There is a classic song of the so-called country music, The Tobacco Road —a title similar to Erskine Caldwell’s harsh novel—, a hit in 1964 by The Nashville Teens, a British band that was influenced by the traditional bluegrass beats of the United States.
 Back to Grenet’s song there is no doubt about its high poetic power, which can only be compared to the evocative theme sung by Mexico’s Guadalupe Pineda in 1981: “Tobacco-colored girl / orange skirt black voice / this is your night.”

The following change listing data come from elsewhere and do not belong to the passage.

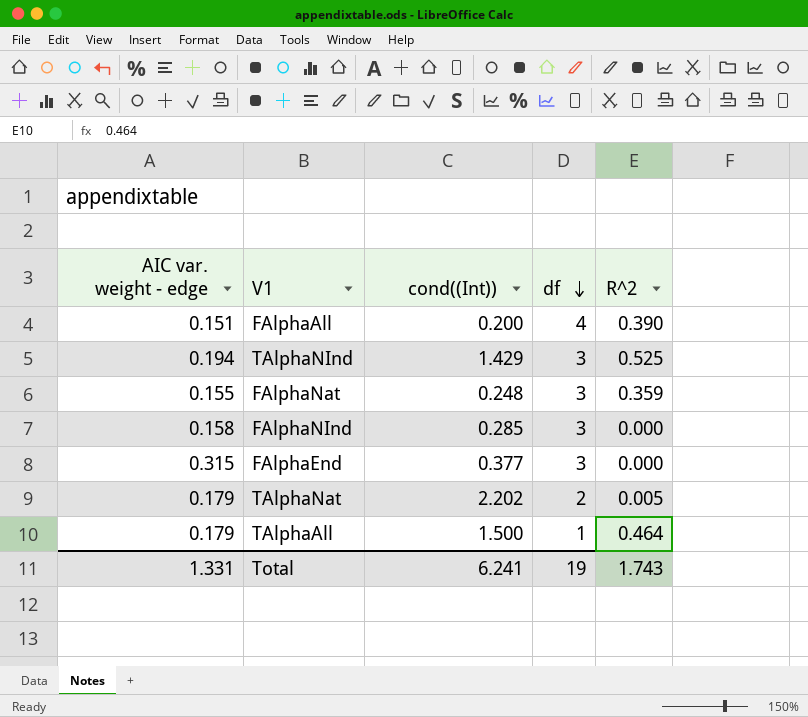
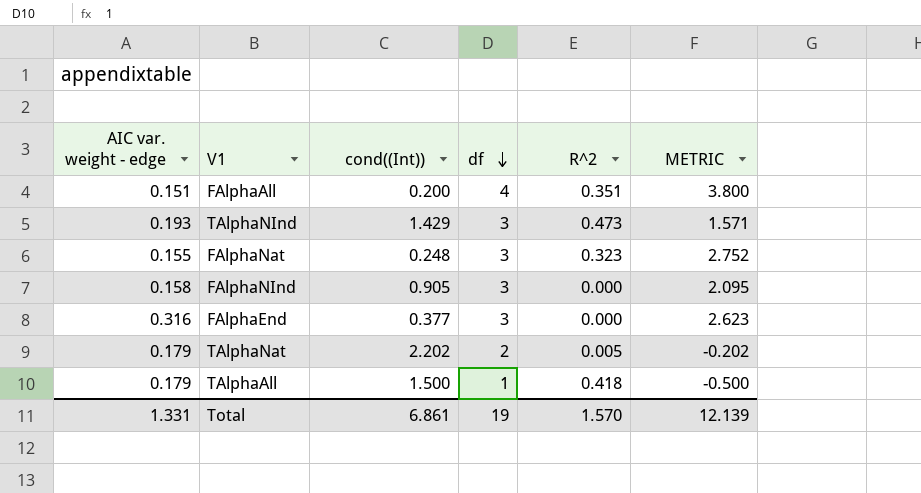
column METRIC | formula: none -> [df] - [cond((Int))]
FAlphaAll | R^2: 0.390 -> 0.351
TAlphaNInd | AIC var. weight - edge: 0.194 -> 0.193
TAlphaNInd | R^2: 0.525 -> 0.473
FAlphaNat | R^2: 0.359 -> 0.323
FAlphaNInd | cond((Int)): 0.285 -> 0.905
FAlphaEnd | AIC var. weight - edge: 0.315 -> 0.316
TAlphaAll | R^2: 0.464 -> 0.418
Total | cond((Int)): 6.241 -> 6.861
Total | R^2: 1.743 -> 1.570

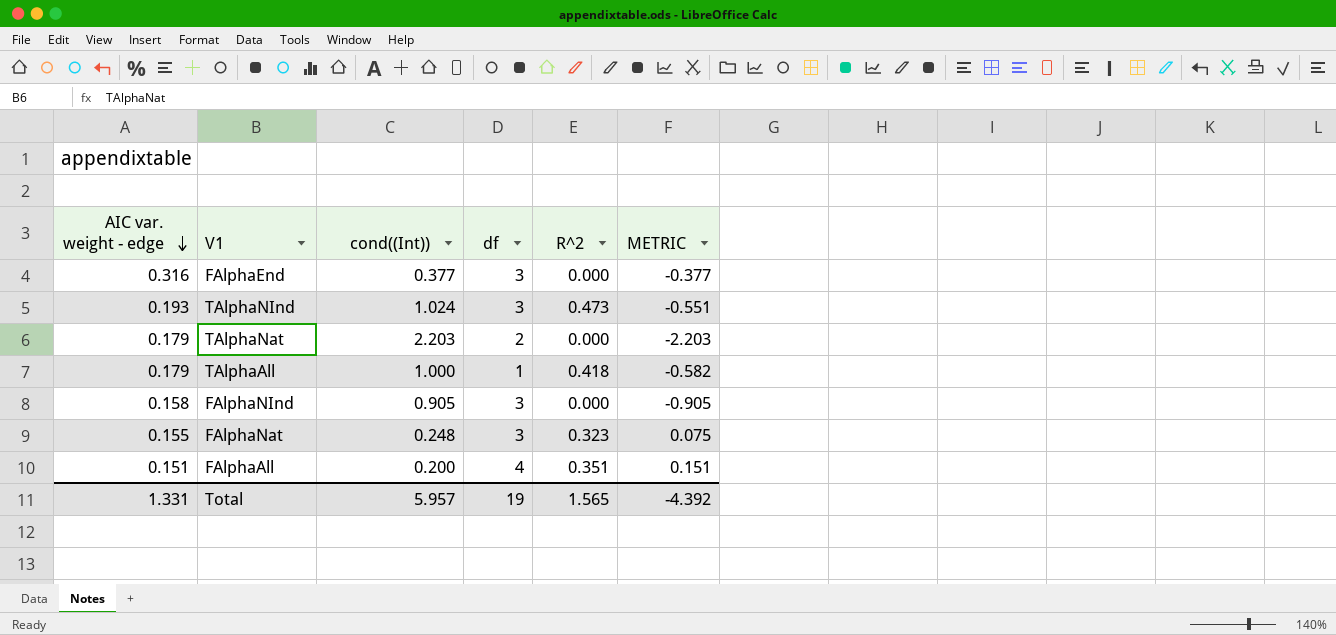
row order: df descending -> AIC var. weight - edge descending
column METRIC | formula: [df] - [cond((Int))] -> [R^2] - [cond((Int))]
TAlphaNInd | cond((Int)): 1.429 -> 1.024
TAlphaNat | cond((Int)): 2.202 -> 2.203
TAlphaNat | R^2: 0.005 -> 0.000
TAlphaAll | cond((Int)): 1.500 -> 1.000
Total | cond((Int)): 6.861 -> 5.957
Total | R^2: 1.570 -> 1.565
Total | METRIC: 12.139 -> -4.392

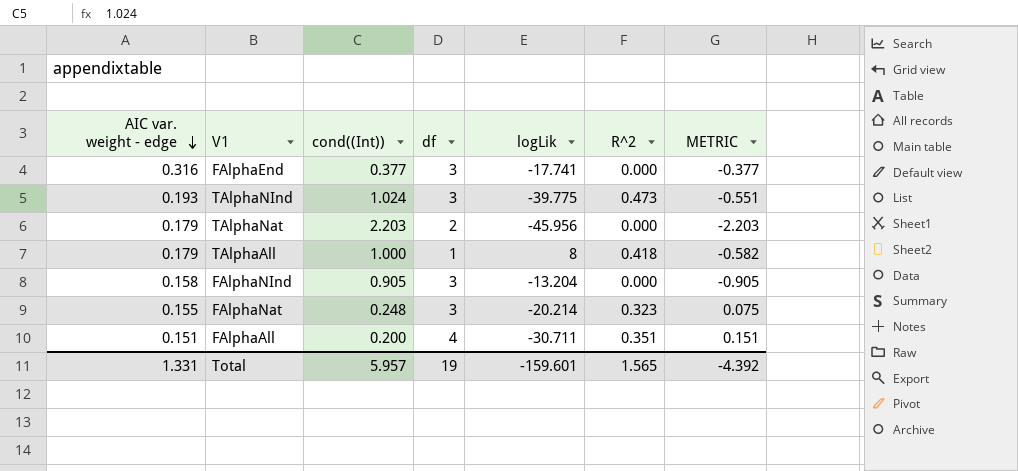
column logLik | position: none -> 5

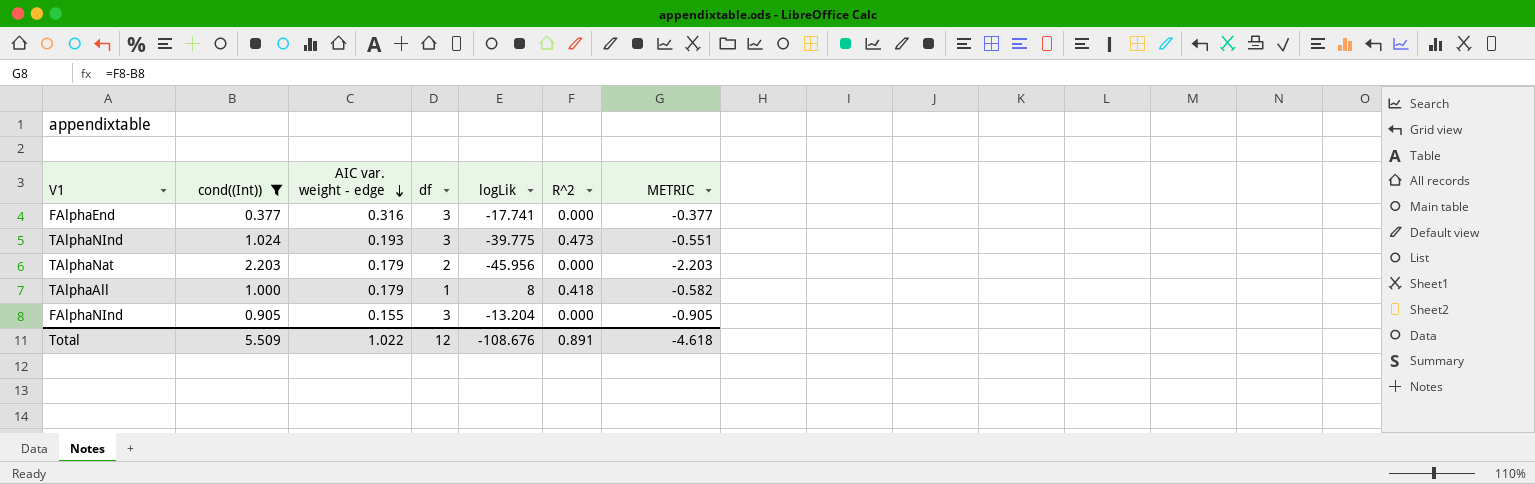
filter: none -> cond((Int)) >= 0.377
column AIC var. weight - edge | position: 1 -> 3
FAlphaNInd | AIC var. weight - edge: 0.158 -> 0.155
Total | cond((Int)): 5.957 -> 5.509
Total | AIC var. weight - edge: 1.331 -> 1.022
Total | df: 19 -> 12
Total | logLik: -159.601 -> -108.676
Total | R^2: 1.565 -> 0.891
Total | METRIC: -4.392 -> -4.618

 Because the Cuban people speak in metaphors, backed up by a melodic line that is closer to it: “The tobacco plantation gets lost / in its gauzes of blue fog / the bright sky / its light is consumed / the pretty tobacco farmer / is the fruit in pulp and juice / and the tobacco rises its aroma / in thousand spirals of smoke / Green tobacco in flower / your look is / range of hope / nostalgia color / shade of pride / Green tobacco in flower, your smile is / curled smoke / and it gets subtle / in your paleness / The tobacco plantation shines brightly / bathed by the tropical sun / and following the clouds it gets dressed up / of blue and deep red / and you’ll be / like green tobacco in flower / A torpor of life / in the lands that is illuminated / and loved by God.”
Tabaco Verde has fueled the repertoire of several of the main voices of the Cuban musical and lyrical scene —such as Esther Borja, Ramon Calzadilla, Armando Pico, Alina Sanchez—, although one of its most popular versions was recorded in the late 1950s by Ramon Veloz, a champion of countryside music. But the most innovative versions of all was sung by the original Las D’ Aida Quartet, also from that time, in an album produced and directed by Chico O’ Farrill, who helped bring Afro-Cuban jazz to the United States.
As for the bucolic vein, one of Jose Ramon Sanchez’s pages turns out to be paradigmatic. This Pinar del Rio-born singer couldn’t help reflecting the landscape of Vueltabajo and its tobacco plantations. His most acclaimed guajira, El madrugador, sung and recorded by tens of voices and bands since the 1950s to date, vehemently describes: “My soil is gorgeous / under the blue sky / and the brook is beautiful / as it flows near the hut / The tobacco plantation is beautified by the sunlight / and the usual loneliness of the grassland / is broken by / a ten-stanza poem / which is an anthem of freedom.”
However, I’d like to make reference to a song that is closer in time and has not always been taken into account when it comes to breaking this topic down. I’m referring to a tune written by Silvio Rodriguez, one of the founders of the Cuban New Trova and one of the most influential contemporary musicians in the Iberian-American region.
By 1980, Decimas a mi abuelo was usually performed by him in concerts and recitals, and it was included in the album entitled Oh melancolía. The song reflected a personal experience —his childhood in San Antonio de los Baños, southwest of Havana, related to his civic and spiritual growth: “I come from a place where the river flows / from the top of a mountain / from a family with aroma / of soil, tobacco and cold / I come from a place with spirit / where I spent my childhood / and when I left / to the city and trap / I knew that in Tampa / my grandfather talked to Marti.”
References to tobacco are also present in guaracha. An old album recorded by Trio Pinareño, dated in 1941, includes Tabaco, Azucar y Ron; Agustin Ribot was very acclaimed with Pancho Tabaco, performed by both Orlando Guerra (Cascarita) and Roberto Faz’s Band, and who didn’t dance and enjoy the matchless voice and fast-paced beats of Benny More in Se te cayó el tabaco, from 1958.T
This saga isn’t over. Who knows if there is another songwriter, another song round the corner, just waiting to surprise us all.